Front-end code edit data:
++++

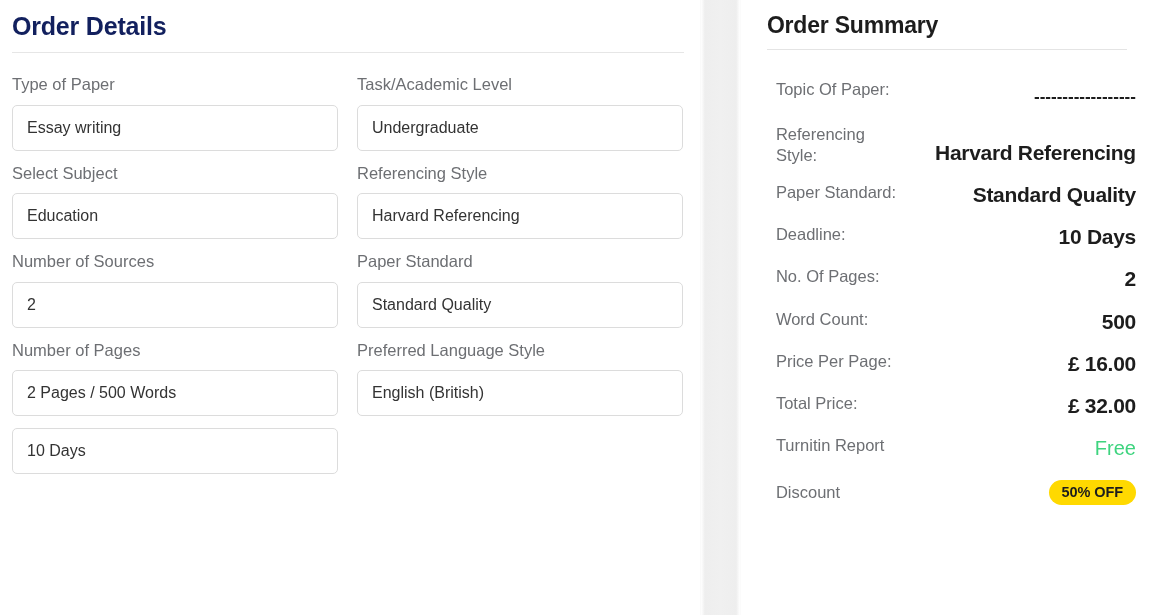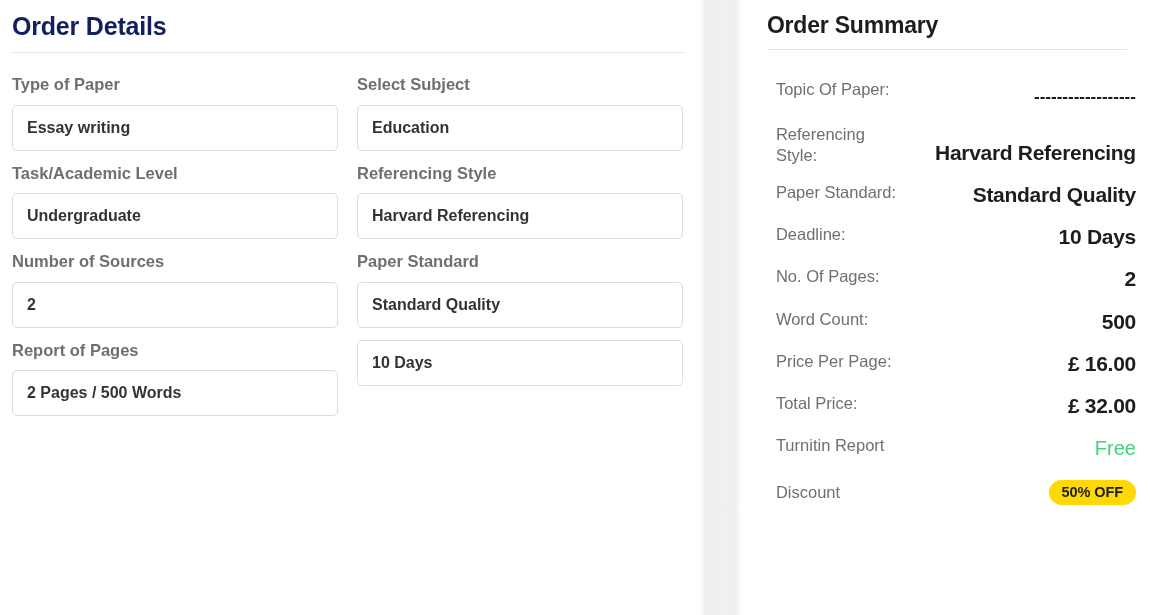--- a/index.html
+++ b/index.html
@@ -57,7 +57,6 @@
 
   .field-block {
     margin-bottom: 12px;
-    font-weight: bold;
   }
 
   .field-label {

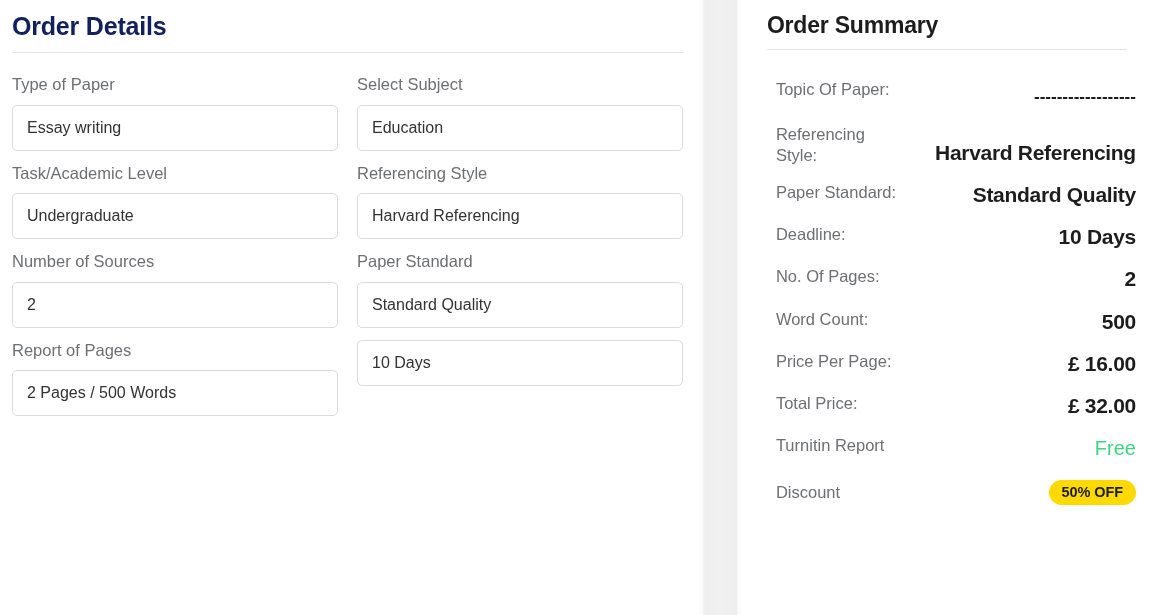--- a/index.html
+++ b/index.html
@@ -208,12 +208,12 @@
           <div class="field-input">Essay writing</div>
         </div>
         <div class="field-block">
+          <label class="field-label">Task/Academic Level</label>
+          <div class="field-input">Undergraduate</div>
+        </div>
+        <div class="field-block">
           <label class="field-label">Select Subject</label>
           <div class="field-input">Education</div>
-        </div>
-        <div class="field-block">
-          <label class="field-label">Task/Academic Level</label>
-          <div class="field-input">Undergraduate</div>
         </div>
         <div class="field-block">
           <label class="field-label">Referencing Style</label>

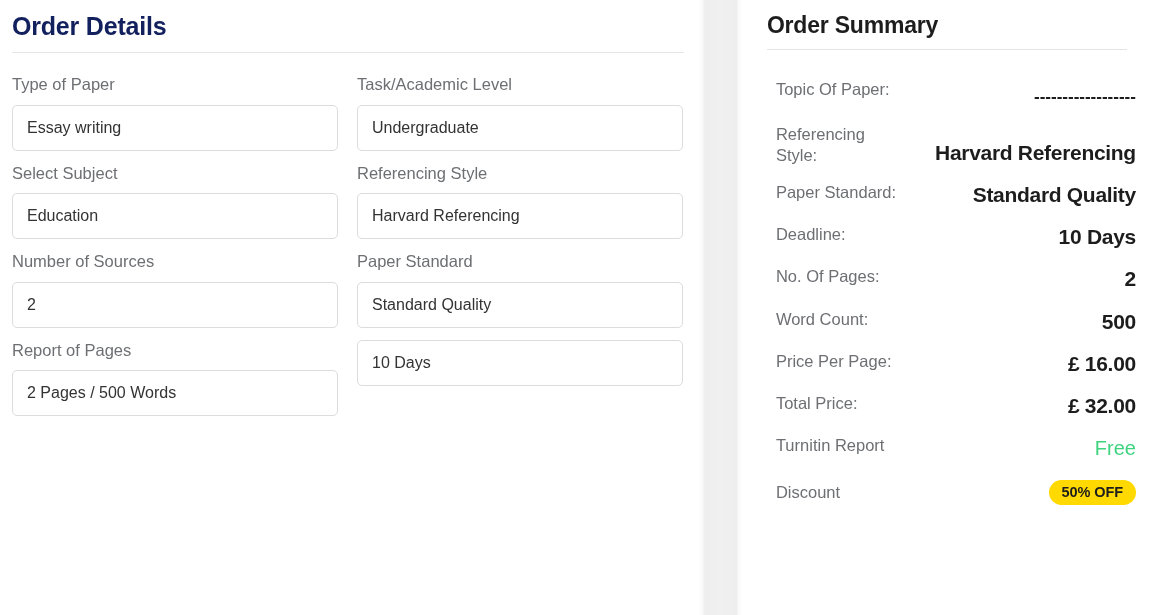--- a/index.html
+++ b/index.html
@@ -228,7 +228,7 @@
           <div class="field-input">Standard Quality</div>
         </div>
         <div class="field-block">
-          <label class="field-label">Report of Pages</label>
+          <label class="field-label">Number of Pages</label>
           <div class="field-input">2 Pages / 500 Words</div>
         </div>
         <div class="field-block">

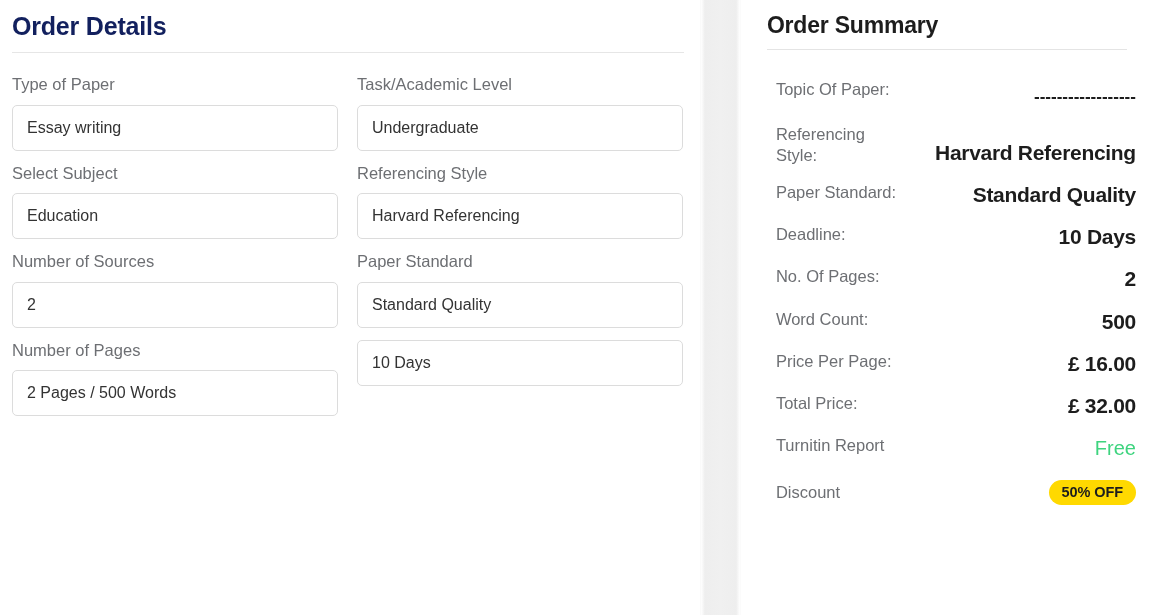--- a/index.html
+++ b/index.html
@@ -232,6 +232,10 @@
           <div class="field-input">2 Pages / 500 Words</div>
         </div>
         <div class="field-block">
+          <label class="field-label">Preferred Language Style</label>
+          <div class="field-input">English (British)</div>
+        </div>
+        <div class="field-block">
           <div class="field-input">10 Days</div>
         </div>
       </div>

++++

● Task:
Check each line above for the string "Style" and copy those that have it.

● Answer space:
           <label class="field-label">Referencing Style</label>
+          <label class="field-label">Preferred Language Style</label>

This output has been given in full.